## Information provided
....

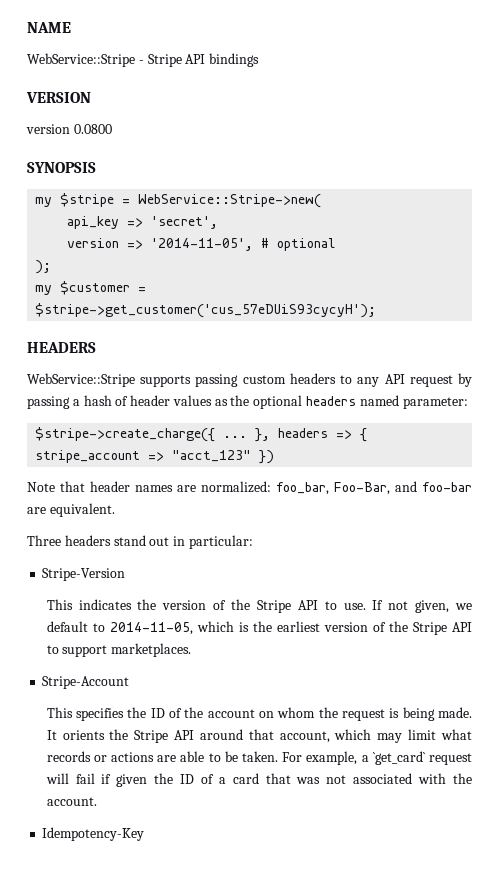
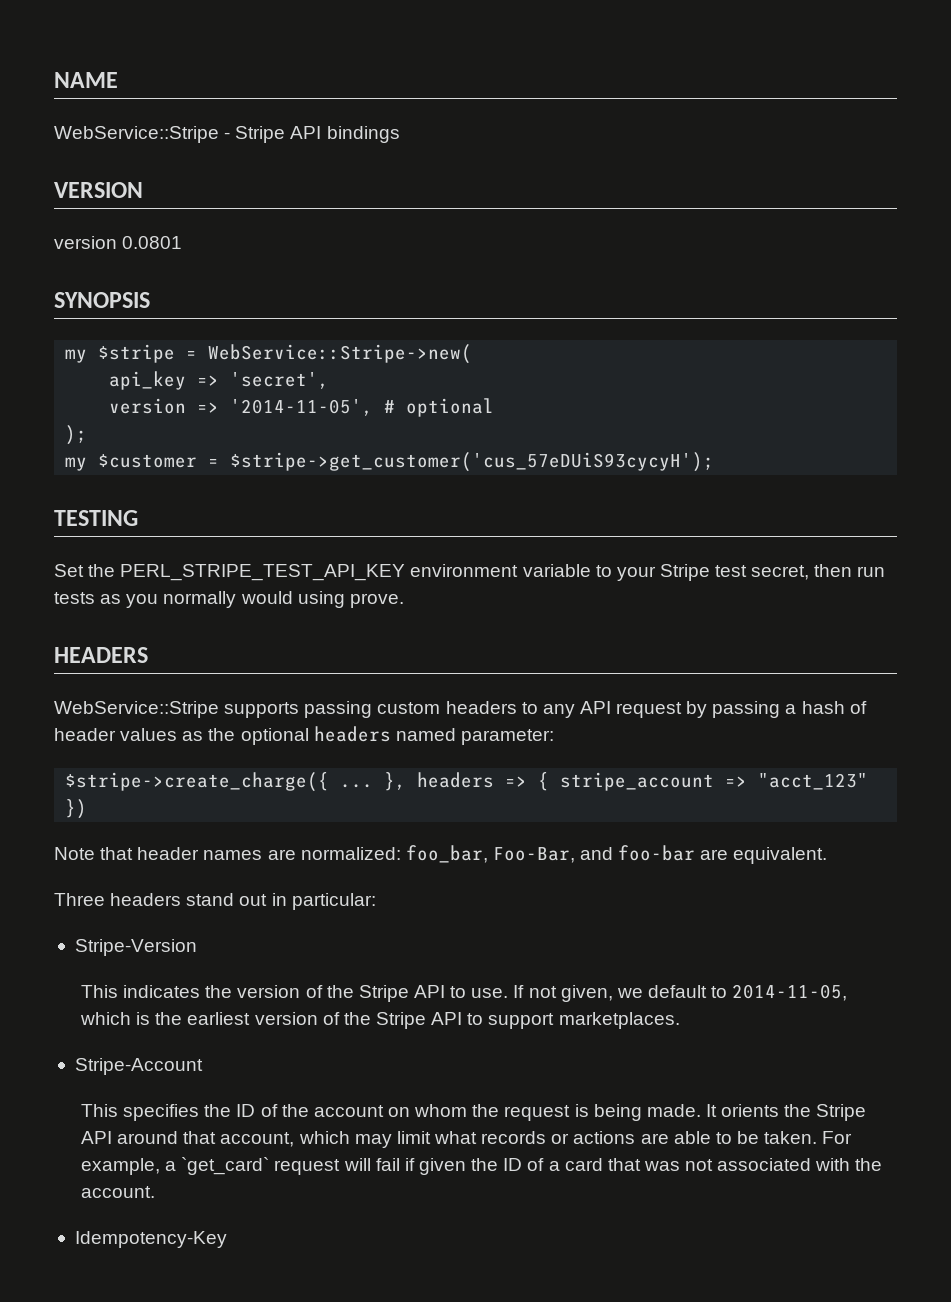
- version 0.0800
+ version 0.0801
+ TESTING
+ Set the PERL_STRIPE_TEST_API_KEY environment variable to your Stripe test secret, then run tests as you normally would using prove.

....

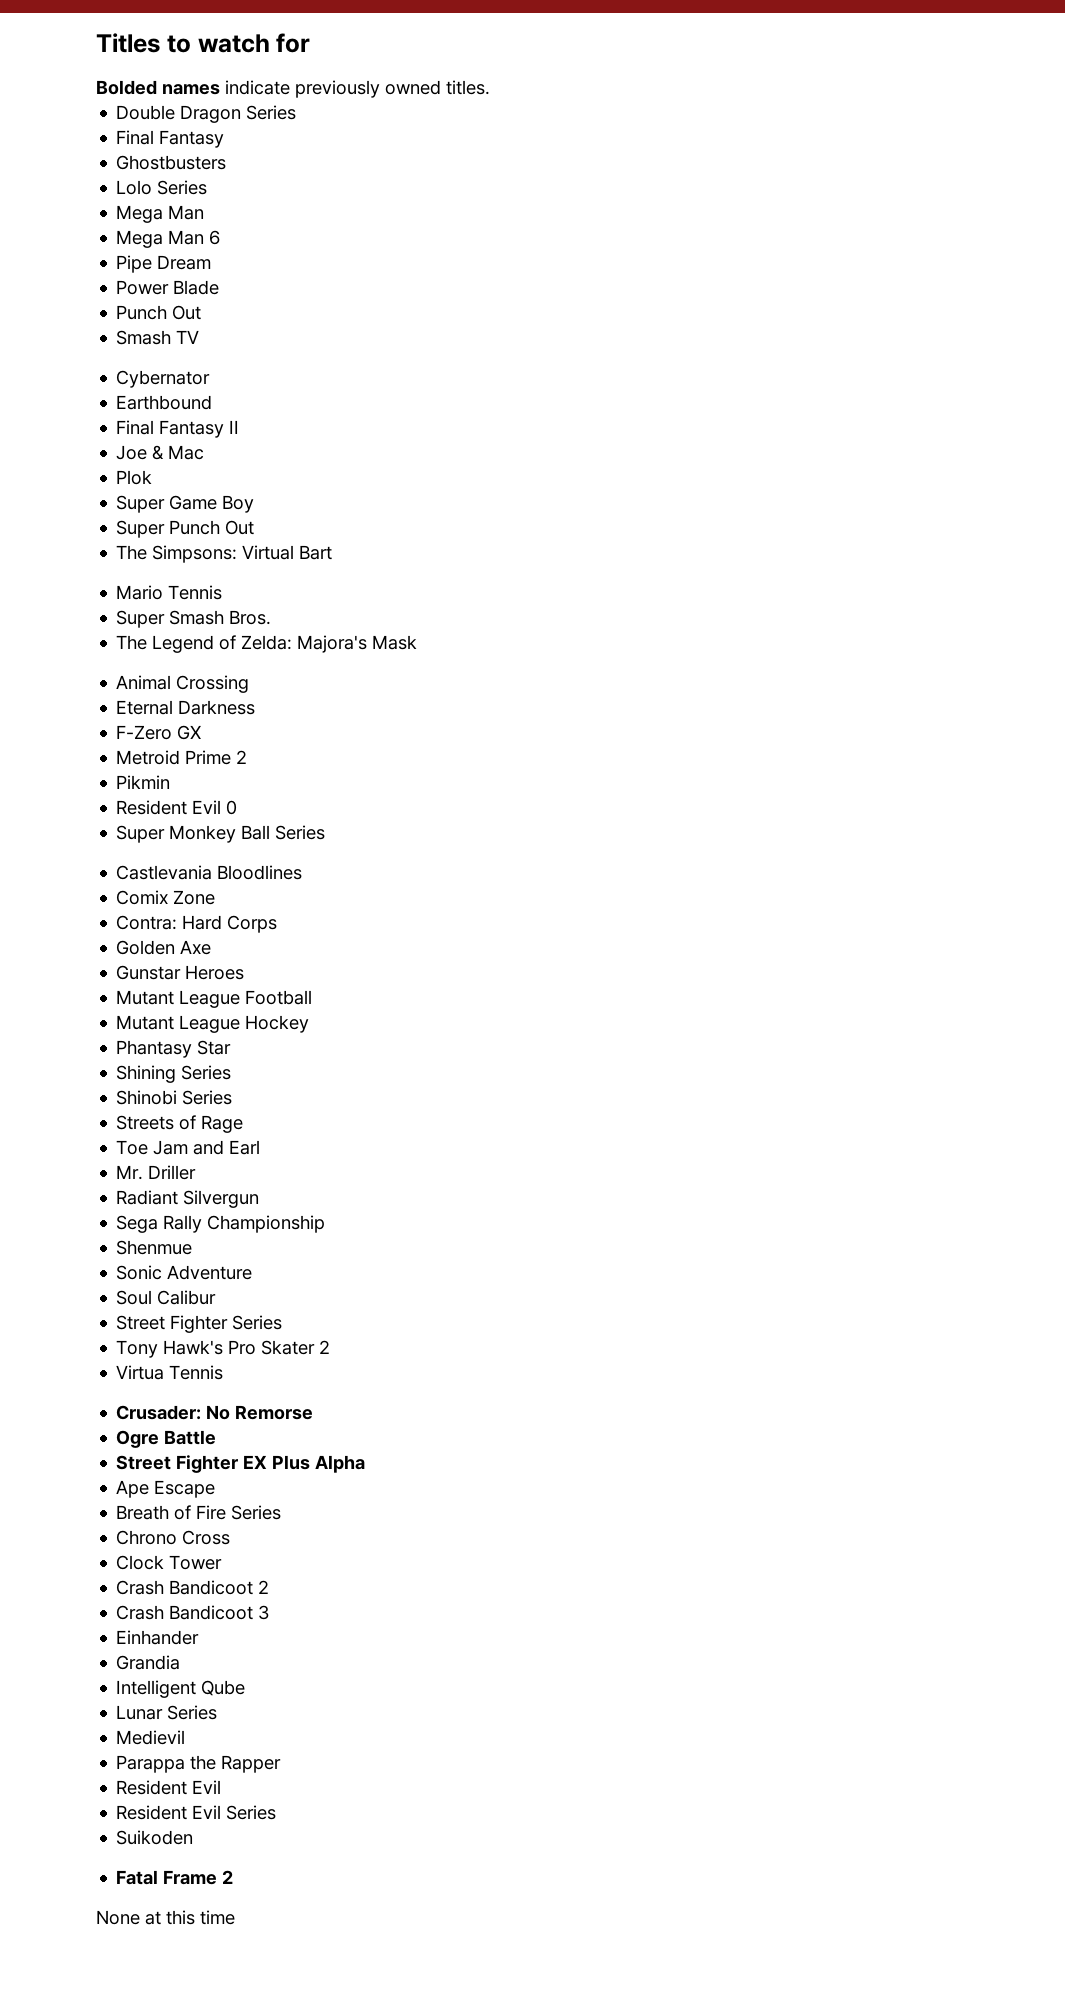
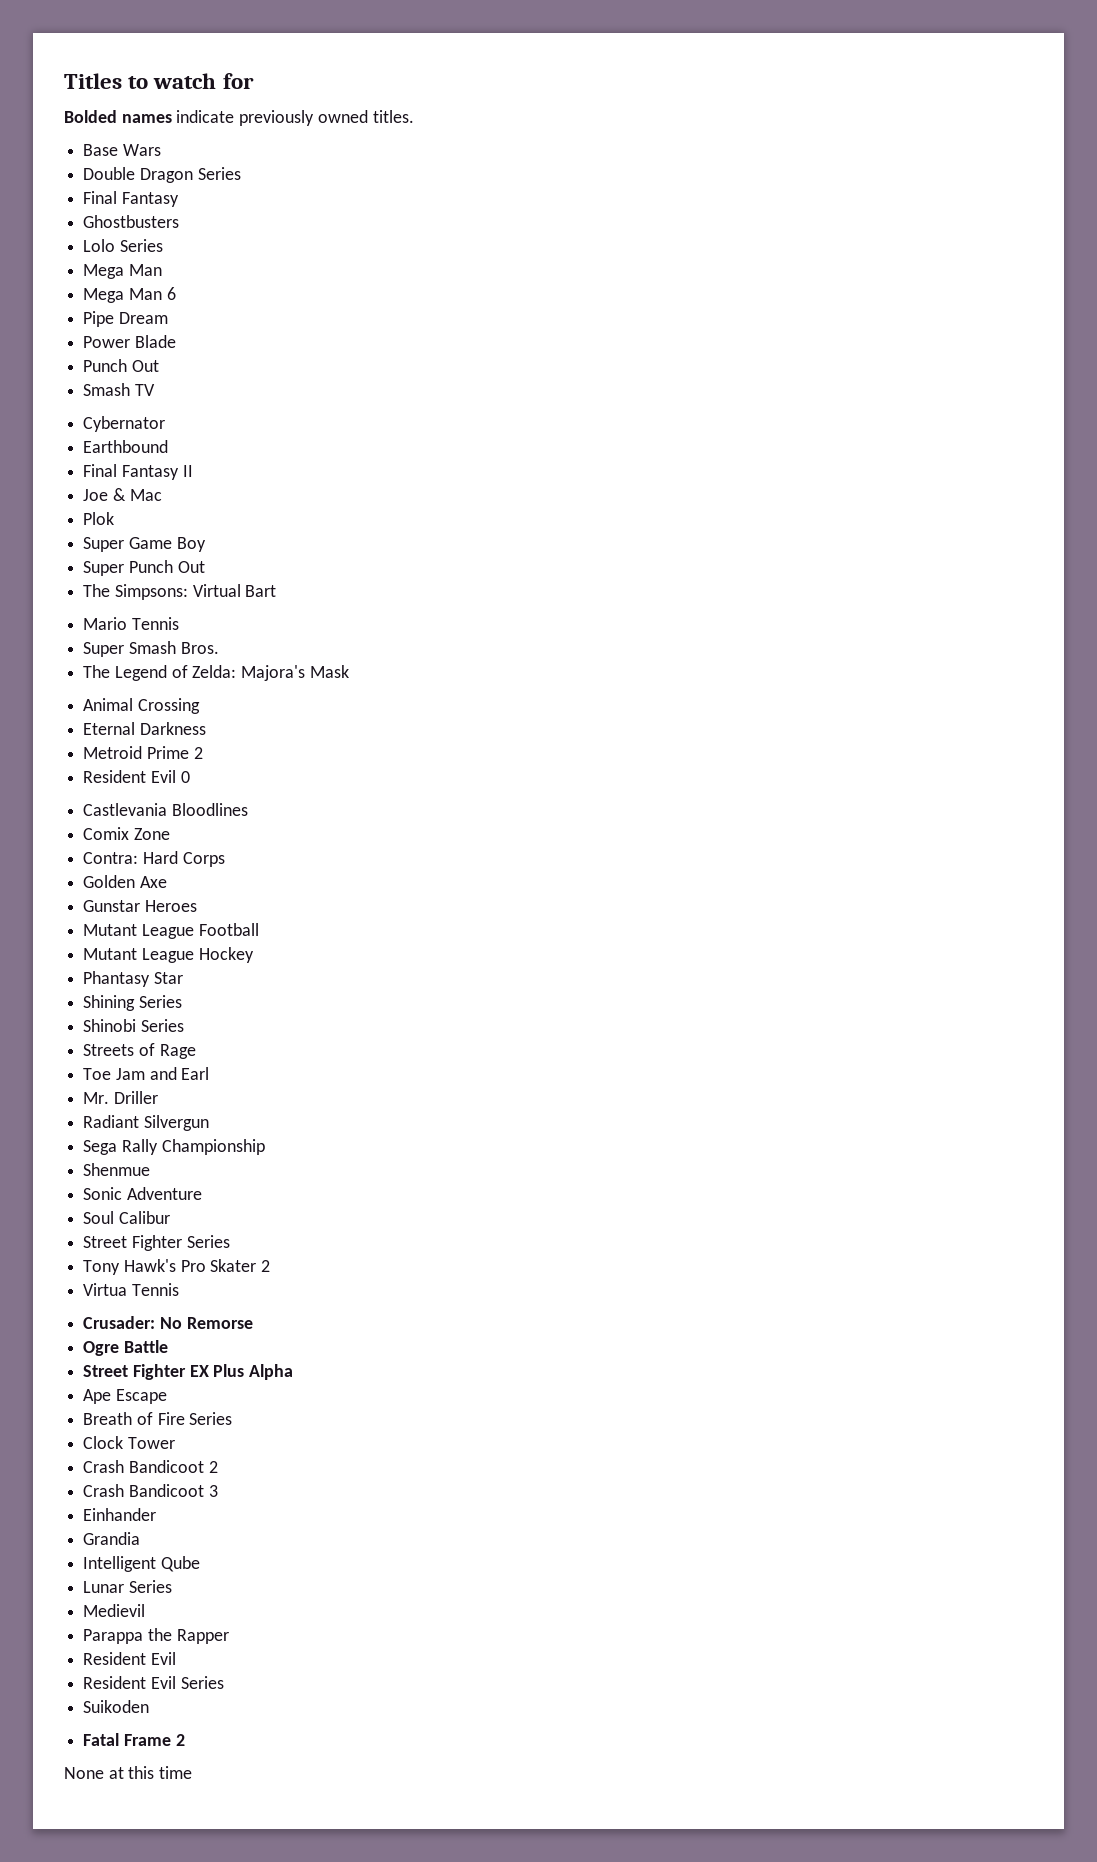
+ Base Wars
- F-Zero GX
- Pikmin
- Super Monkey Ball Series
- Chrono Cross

....

## Instructions to follow
Could you transcribe the entries above word for word, from the line with "- version 0.0800" down to the line with "would using prove.", keeping both?

## Your response
- version 0.0800
+ version 0.0801
+ TESTING
+ Set the PERL_STRIPE_TEST_API_KEY environment variable to your Stripe test secret, then run tests as you normally would using prove.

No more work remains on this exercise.